§ SUPPLIED MATERIAL:
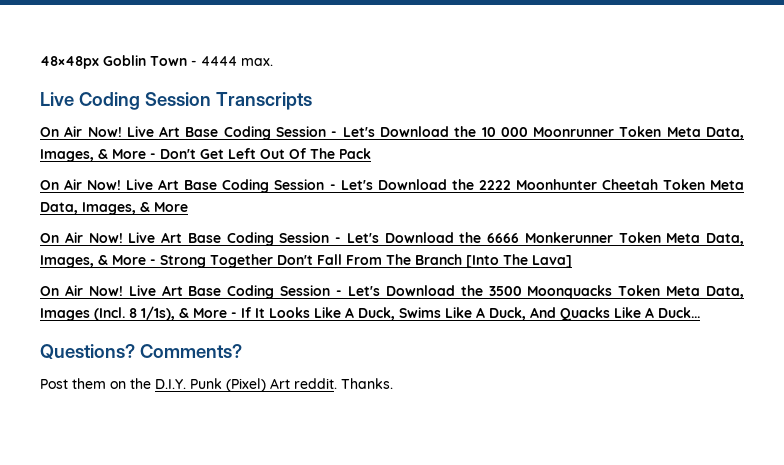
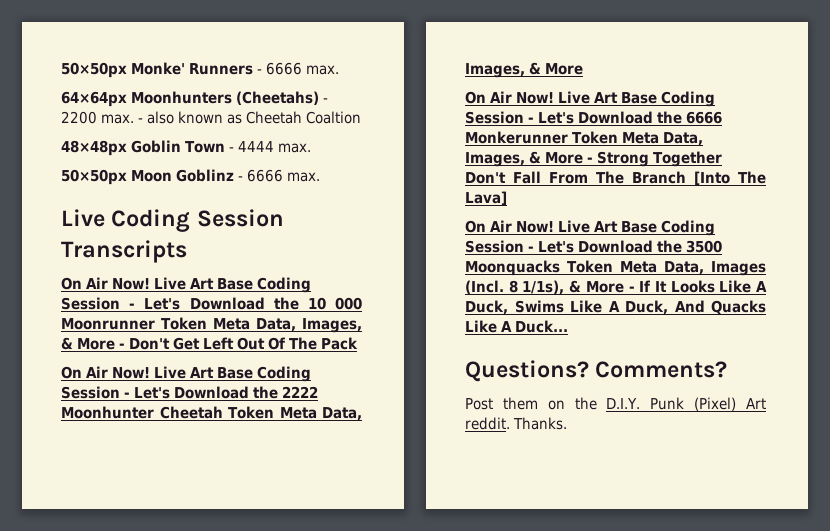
+ 50×50px Monke' Runners - 6666 max.
+ 64×64px Moonhunters (Cheetahs) - 2200 max. - also known as Cheetah Coaltion
+ 50×50px Moon Goblinz - 6666 max.

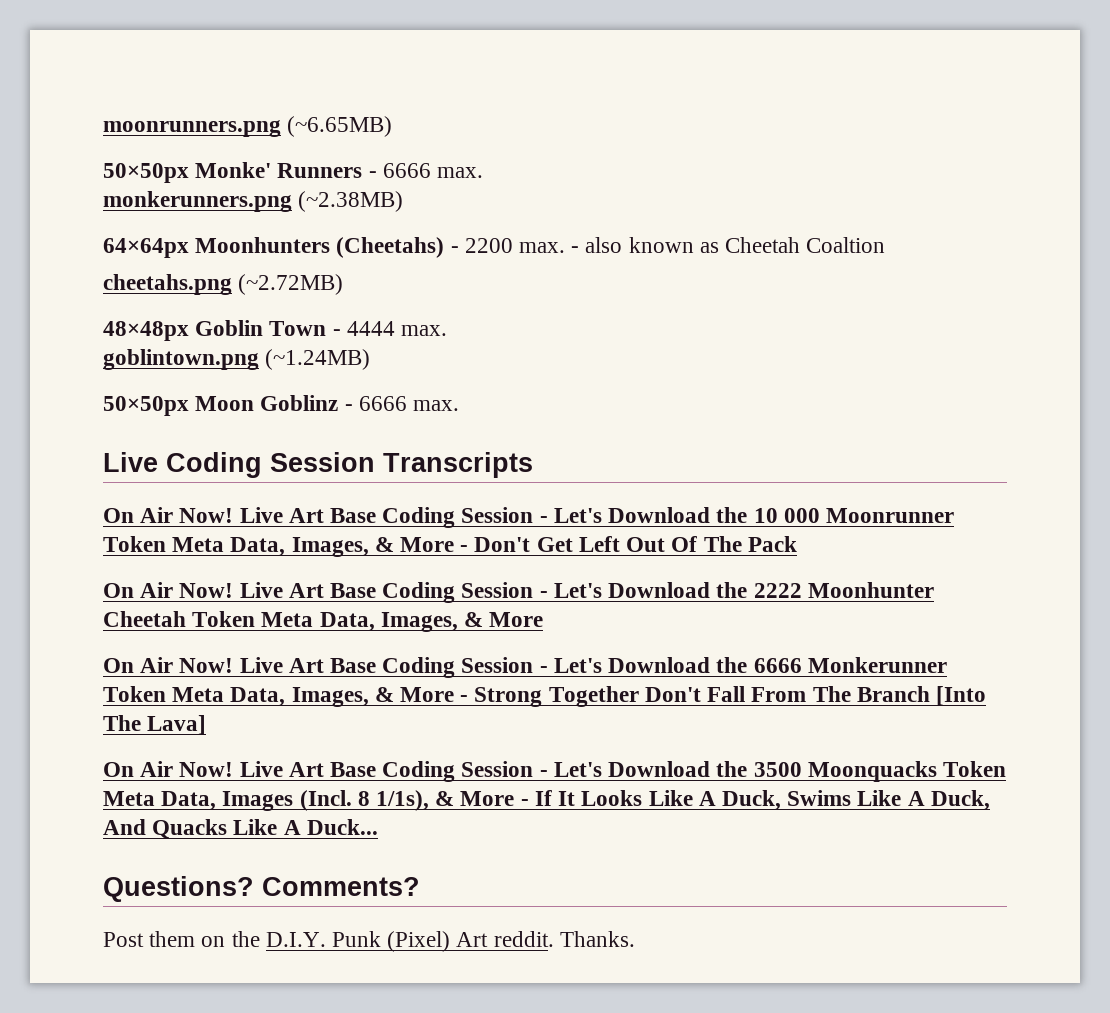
+ moonrunners.png (~6.65MB)
+ monkerunners.png (~2.38MB)
+ cheetahs.png (~2.72MB)
+ goblintown.png (~1.24MB)

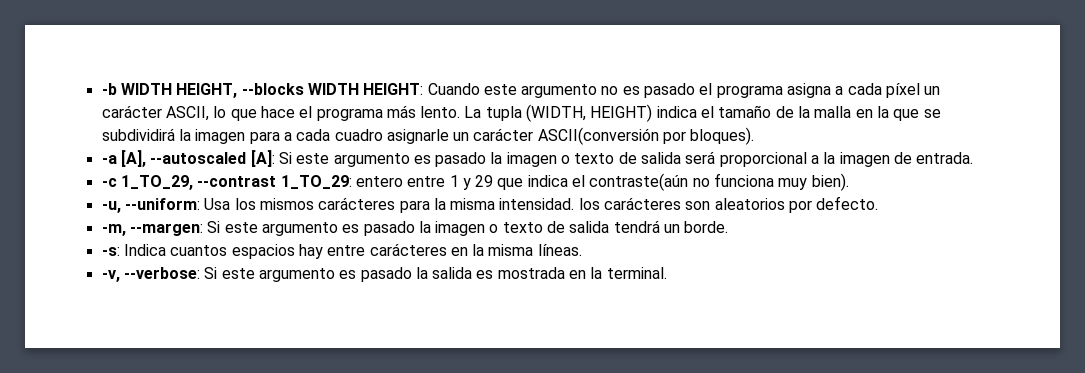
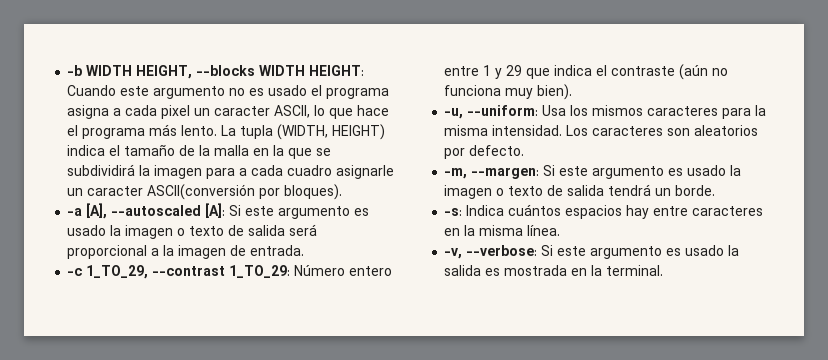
- -b WIDTH HEIGHT, --blocks WIDTH HEIGHT: Cuando este argumento no es pasado el programa asigna a cada píxel un carácter ASCII, lo que hace el programa más lento.
+ -b WIDTH HEIGHT, --blocks WIDTH HEIGHT: Cuando este argumento no es usado el programa asigna a cada pixel un caracter ASCII, lo que hace el programa más lento.
- La tupla (WIDTH, HEIGHT) indica el tamaño de la malla en la que se subdividirá la imagen para a cada cuadro asignarle un carácter ASCII(conversión por bloques).
+ La tupla (WIDTH, HEIGHT) indica el tamaño de la malla en la que se subdividirá la imagen para a cada cuadro asignarle un caracter ASCII(conversión por bloques).
- -a [A], --autoscaled [A]: Si este argumento es pasado la imagen o texto de salida será proporcional a la imagen de entrada.
+ -a [A], --autoscaled [A]: Si este argumento es usado la imagen o texto de salida será proporcional a la imagen de entrada.
- -c 1_TO_29, --contrast 1_TO_29: entero entre 1 y 29 que indica el contraste(aún no funciona muy bien).
+ -c 1_TO_29, --contrast 1_TO_29: Número entero entre 1 y 29 que indica el contraste (aún no funciona muy bien).
- -u, --uniform: Usa los mismos carácteres para la misma intensidad. los carácteres son aleatorios por defecto.
+ -u, --uniform: Usa los mismos caracteres para la misma intensidad. Los caracteres son aleatorios por defecto.
- -m, --margen: Si este argumento es pasado la imagen o texto de salida tendrá un borde.
+ -m, --margen: Si este argumento es usado la imagen o texto de salida tendrá un borde.
- -s: Indica cuantos espacios hay entre carácteres en la misma líneas.
+ -s: Indica cuántos espacios hay entre caracteres en la misma línea.
- -v, --verbose: Si este argumento es pasado la salida es mostrada en la terminal.
+ -v, --verbose: Si este argumento es usado la salida es mostrada en la terminal.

§ PROBLEM DESCRIPTION:
From the listing above, repeat exactly the lines starting at the line that includes "- La tupla (WIDTH, HEIGHT)" and ending at the line that includes "caracter ASCII(conversión por bloques).", with nothing outside that span.

§ COMPLETED EXERCISE:
- La tupla (WIDTH, HEIGHT) indica el tamaño de la malla en la que se subdividirá la imagen para a cada cuadro asignarle un carácter ASCII(conversión por bloques).
+ La tupla (WIDTH, HEIGHT) indica el tamaño de la malla en la que se subdividirá la imagen para a cada cuadro asignarle un caracter ASCII(conversión por bloques).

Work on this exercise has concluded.